* _ENTRIES SUPPLIED_
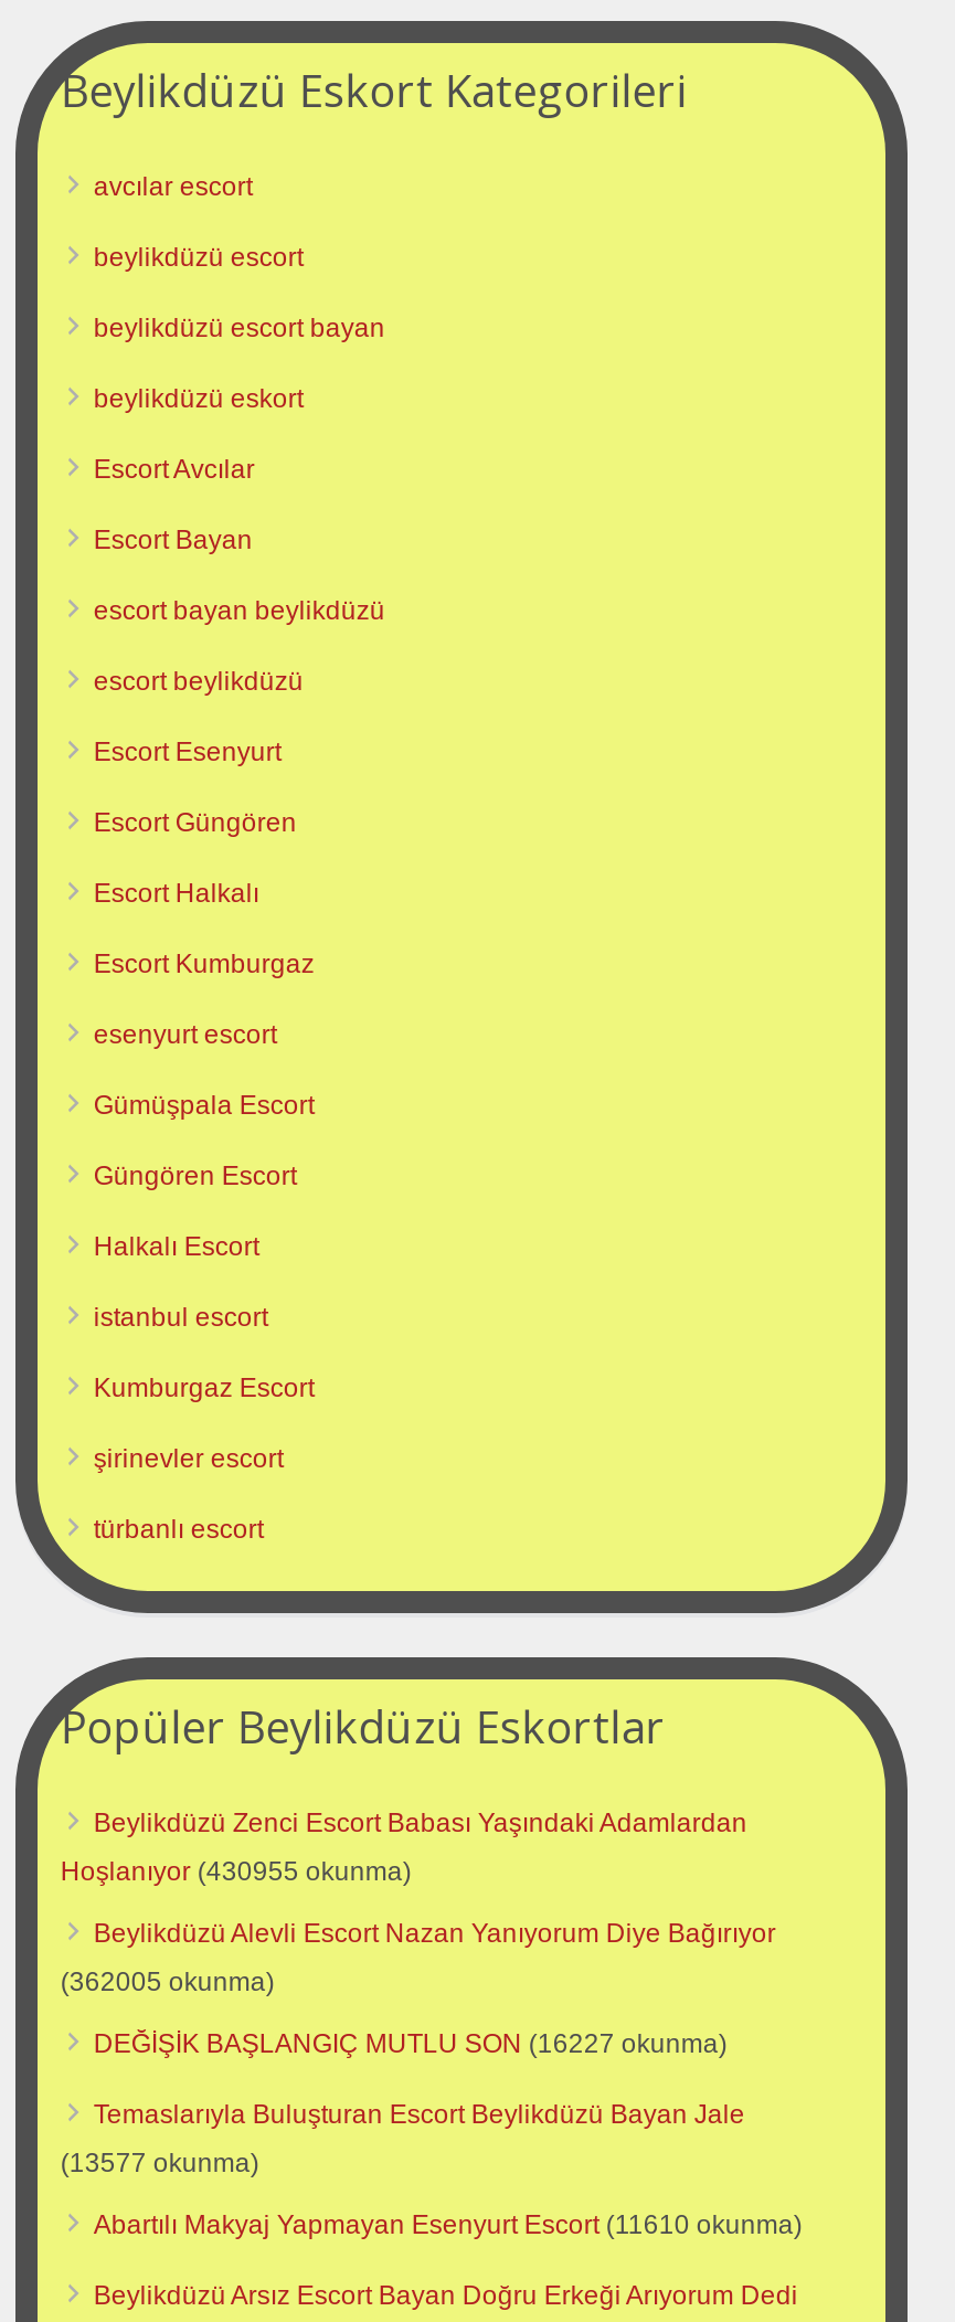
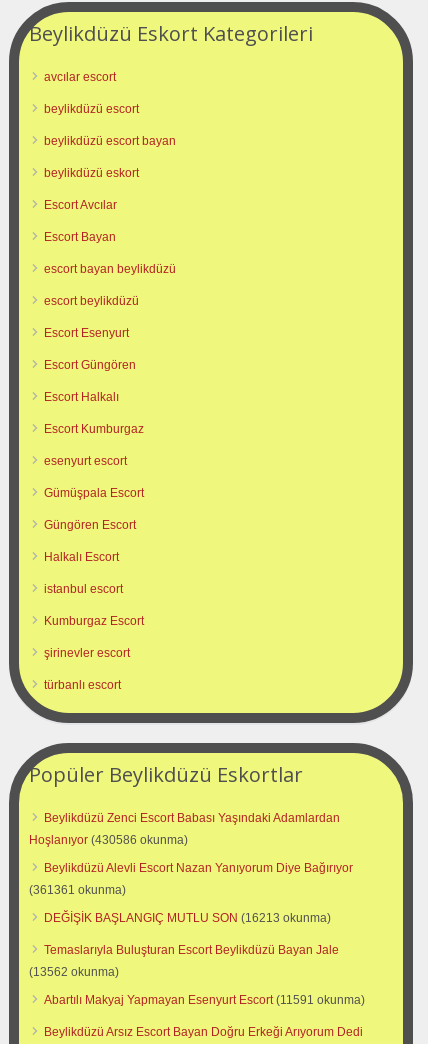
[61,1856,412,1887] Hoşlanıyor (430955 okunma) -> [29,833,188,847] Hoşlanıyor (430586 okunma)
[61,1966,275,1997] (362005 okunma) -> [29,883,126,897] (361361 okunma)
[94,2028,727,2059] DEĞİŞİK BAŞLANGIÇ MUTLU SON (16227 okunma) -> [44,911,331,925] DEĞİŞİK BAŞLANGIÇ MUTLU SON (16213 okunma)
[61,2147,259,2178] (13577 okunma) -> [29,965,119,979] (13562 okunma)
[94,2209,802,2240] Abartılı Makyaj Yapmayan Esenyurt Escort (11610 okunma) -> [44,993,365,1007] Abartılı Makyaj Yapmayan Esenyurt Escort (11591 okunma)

* _TASK GOAL_
Give again exactly the lines running from the beginning of the material above through the line that contains "[94,2028,727,2059] DEĞİŞİK BAŞLANGIÇ", and leave out every picture.

* _EXERCISE OUTPUT_
[61,1856,412,1887] Hoşlanıyor (430955 okunma) -> [29,833,188,847] Hoşlanıyor (430586 okunma)
[61,1966,275,1997] (362005 okunma) -> [29,883,126,897] (361361 okunma)
[94,2028,727,2059] DEĞİŞİK BAŞLANGIÇ MUTLU SON (16227 okunma) -> [44,911,331,925] DEĞİŞİK BAŞLANGIÇ MUTLU SON (16213 okunma)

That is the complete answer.